The fire, which blazed for some 10 hours, saw the roof collapse and the central spire topple in dramatic orange flames. It is still not clear how the fire began, but the building was undergoing renovations at the time. Luckily, just the day before, important religious statues were removed from the roof to allow for work.
In her message to the French President Emmanuel Macron, said: “Prince Philip and I have been deeply saddened to see the images of the fire which has engulfed Notre Dame Cathedral.
“I extend my sincere admiration to the emergency services who have risked their lives to try to save this important national monument.
“My thoughts and prayers are with those who worship at the Cathedral and all of France at this difficult time.”
The message was signed: “Elizabeth R.”
It is believed that most of the important relics and artefacts inside were saved from the blaze.
Notre Dame is some 900 years old in parts, having been begun in 1160, and largely complete by 1260; it is considered to be one of the finest examples of French Gothic architecture and has seen much history in its time, including the coronation of Napoleon as Emperor. The cathedral also suffered desecration during the French Revolution, when much of its religious imagery was damaged or destroyed.
— ABC News (@ABC) April 15, 2019
12 million people visit Notre-Dame annually, making it the most visited monument in Paris.
Of course, The Queen watched Windsor Castle burn in 1992. The Duke of York was seen assisting with the removal of precious items from the Royal Collection.
The need to fund restoration work led to the opening of Buckingham Palace to visitors during the summer months. President Macron has already pledged to rebuild the historic landmark, with donations coming in to assist almost immediately.
The Prince of Wales said he and The Duchess of Cornwall were “utterly heartbroken” and described the loss of parts of the iconic building as a “shattering tragedy, the unbearable pain of which we all share”. The future King is a strong advocate for the protection and conservation of historic architecture.
Prince Charles told the French President in his letter that his experience of the fire at Windsor meant “our hearts go out to you and the people of France more than you can ever know.”
“My wife and I were utterly heartbroken to learn of the terrible fire at Notre-Dame Cathedral this evening and wanted to let you know immediately how much we are thinking of yourself and the French people at this most agonising of times, and of the emergency services who are so bravely tackling the blaze.

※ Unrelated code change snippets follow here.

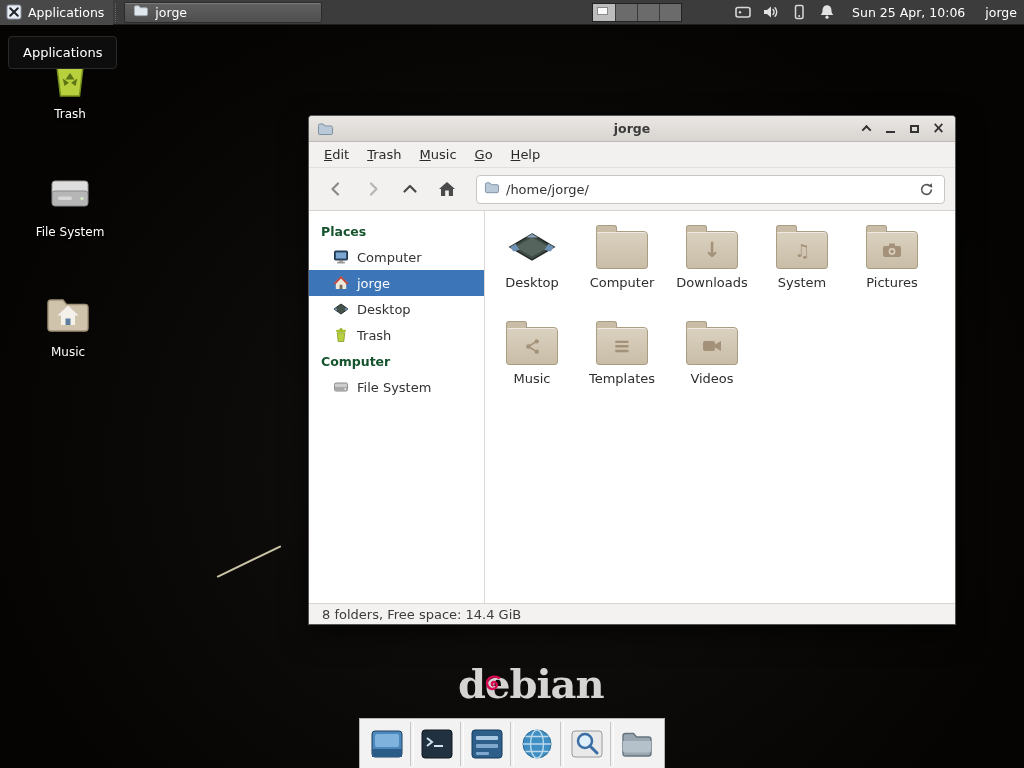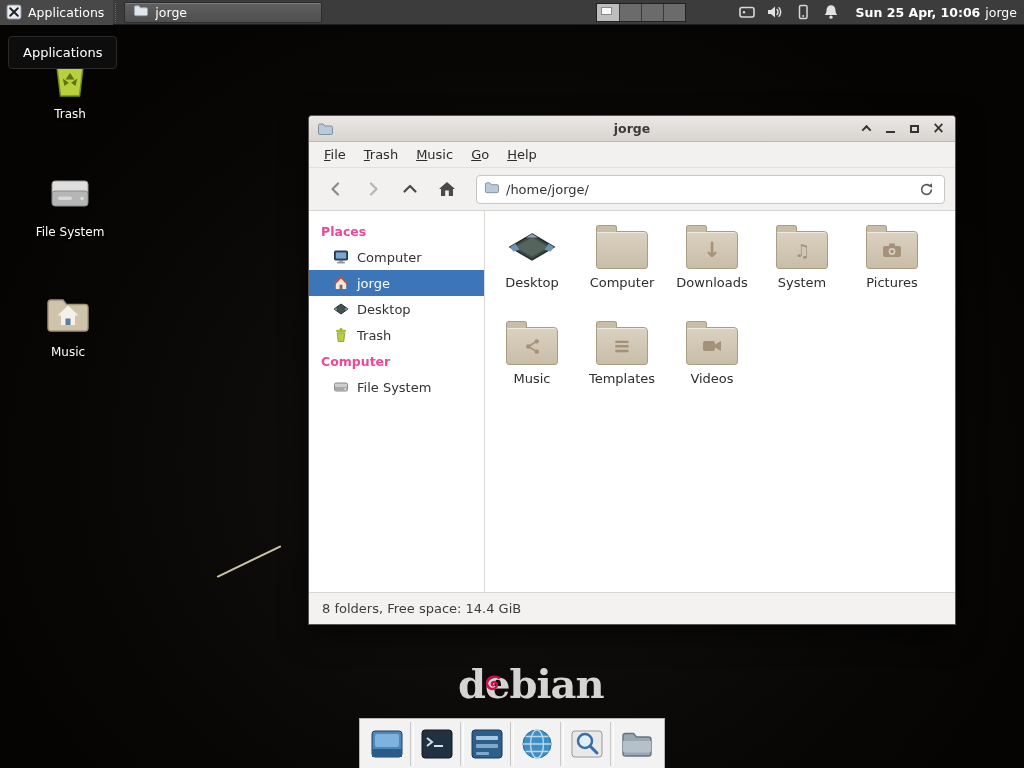--- a/index.html
+++ b/index.html
@@ -18,21 +18,21 @@
               background:linear-gradient(#616161,#4e4e4e); border:1px solid #2c2c2c; border-radius:2px;
               box-shadow:inset 0 1px 0 #7a7a7a; }
   .spacer { flex:1; }
   .pager { display:flex; height:19px; border:1px solid #222; margin-right:52px; }
   .pager .cell { width:22px; height:17px; background:#6b6b6b; border-left:1px solid #3a3a3a; position:relative; }
   .pager .cell:first-child { border-left:none; }
   .pager .cell.active { background:#bdbdbd; }
   .pager .cell.active .mini { position:absolute; left:4px; top:3px; width:11px; height:8px; background:#fafafa; border:1px solid #8a8a8a; }
   .tray { display:flex; align-items:center; gap:10px; margin-right:4px; }
   .tray .ticon { width:18px; height:18px; display:flex; align-items:center; justify-content:center; }
-  .clock { margin:0 5px 0 12px; white-space:nowrap;font-weight:bold; }
+  .clock { margin:0 20px 0 12px; white-space:nowrap; }
   .panel-user { margin-right:7px; }
 
   
   .tooltip { position:absolute; left:8px; top:36px; background:#0d0d0d; border:1px solid #2a2a2a; border-radius:4px;
              color:#fff; font-size:13px; padding:8px 14px; z-index:60; }
 
   
   .dicon { position:absolute; width:96px; text-align:center; }
   .dicon .dimg { width:48px; height:48px; margin:0 auto 7px; }
   .dicon .dlabel { color:#fff; font-size:12px; text-shadow:0 1px 2px #000, 0 0 3px #000; }
@@ -61,39 +61,39 @@
 
   .toolbar { height:43px; background:#f3f1ef; display:flex; align-items:center; padding:0 10px; border-bottom:1px solid #d6d3d0; gap:3px; }
   .nav-btn { width:34px; height:30px; display:flex; align-items:center; justify-content:center; border-radius:3px; }
   .pathbar { flex:1; height:29px; margin-left:9px; background:#fff; border:1px solid #c9c6c2; border-radius:4px;
              display:flex; align-items:center; padding:0 7px; gap:7px; }
   .pathtext { font-size:13px; color:#333; flex:1; }
   .refresh-btn { display:flex; align-items:center; justify-content:center; width:22px; height:22px; }
 
   .wbody { flex:1; display:flex; background:#fff; min-height:0; }
   .sidebar { width:176px; border-right:1px solid #dcdad7; padding-top:7px; overflow:hidden; }
-  .sb-header { font-size:12.5px; font-weight:bold; color:#ec4899; padding:6px 12px 5px; }
+  .sb-header { font-size:12.5px; font-weight:bold; color:#14532d; padding:6px 12px 5px; }
   .sb-item { height:26px; display:flex; align-items:center; gap:8px; padding-left:24px; font-size:13px; color:#333; }
   .sb-item.selected { background:#3d76b8; color:#fff; }
   .sb-item svg { flex:none; }
 
   .files { flex:1; padding:12px 0 0 2px; display:flex; flex-wrap:wrap; align-content:flex-start; }
   .fitem { width:90px; height:94px; margin-bottom:2px; text-align:center; }
   .ficon { width:52px; height:48px; margin:0 auto; position:relative; }
   .flabel { font-size:13px; color:#2e2e2e; margin-top:4px; }
   .fglyph { position:absolute; left:0; top:8px; width:52px; height:38px;
             background:linear-gradient(#dbd1c0,#c9bda7); border:1px solid #ab9d84; border-radius:2px 4px 3px 3px;
             box-shadow:inset 0 1px 0 rgba(255,255,255,.55); }
   .fglyph::before { content:""; position:absolute; top:-7px; left:-1px; width:19px; height:6px;
             background:#c9bda7; border:1px solid #ab9d84; border-bottom:none; border-radius:3px 3px 0 0; }
   .emblem { position:absolute; inset:0; display:flex; align-items:center; justify-content:center;
             color:#a3917a; font-weight:bold; font-size:18px; }
   .emblem.big { font-size:21px; }
 
-  .statusbar { height:32px; background:#f4f2f0; border-top:1px solid #d8d5d2; display:flex; align-items:center;
+  .statusbar { height:21px; background:#f4f2f0; border-top:1px solid #d8d5d2; display:flex; align-items:center;
                padding-left:13px; font-size:13px; color:#3c3c3c; }
 
   
   .debian { position:absolute; left:458px; top:660px; color:#d6d4d2; font-family:"DejaVu Serif","Liberation Serif",serif;
             font-weight:bold; font-size:40px; letter-spacing:-1px; }
   .swirl { position:absolute; left:26px; top:-5px; }
 
   
   .artifact { position:absolute; left:217px; top:576px; width:71px; height:2px; background:#ddd8b6; opacity:.9;
               transform:rotate(-25.8deg); transform-origin:0 50%; border-radius:1px; }
@@ -223,21 +223,21 @@
             <span class="min-bar"></span>
           </span>
         <span class="tb-btn">
             <span class="max-box"></span>
           </span>
         <span class="tb-btn close-x">×</span>
       </span>
     </div>
 
     <div class="menubar">
-      <span class="mi">File</span>
+      <span class="mi">Edit</span>
       <span class="mi">Trash</span>
       <span class="mi">Music</span>
       <span class="mi">Go</span>
       <span class="mi">Help</span>
     </div>
 
     <div class="toolbar">
       <span class="nav-btn">
         <svg width="16" height="16" viewBox="0 0 16 16">
             <polyline points="10,2.5 4.5,8 10,13.5" fill="none" stroke="#8a8a8a" stroke-width="2.2" stroke-linecap="round" stroke-linejoin="round"></polyline>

“I realise only too well what a truly special significance the cathedral holds at the heart of your nation, but also for us all outside France it represents one of the greatest architectural achievements of western civilisation.
“It is a treasure for all mankind and, as such, to witness its destruction in this most dreadful conflagration is a shattering tragedy, the unbearable pain of which we all share.”
He added: “Cher Monsieur le President, our hearts go out to you and the people of France more than you can ever know, especially in view of our experience with the devastating fire at Windsor Castle 27 years ago.”
In a mark of solidarity with the Parisian and French people, the bells at Westminster Abbey tolled at 4.43pm BST; this was the moment the fire began yesterday.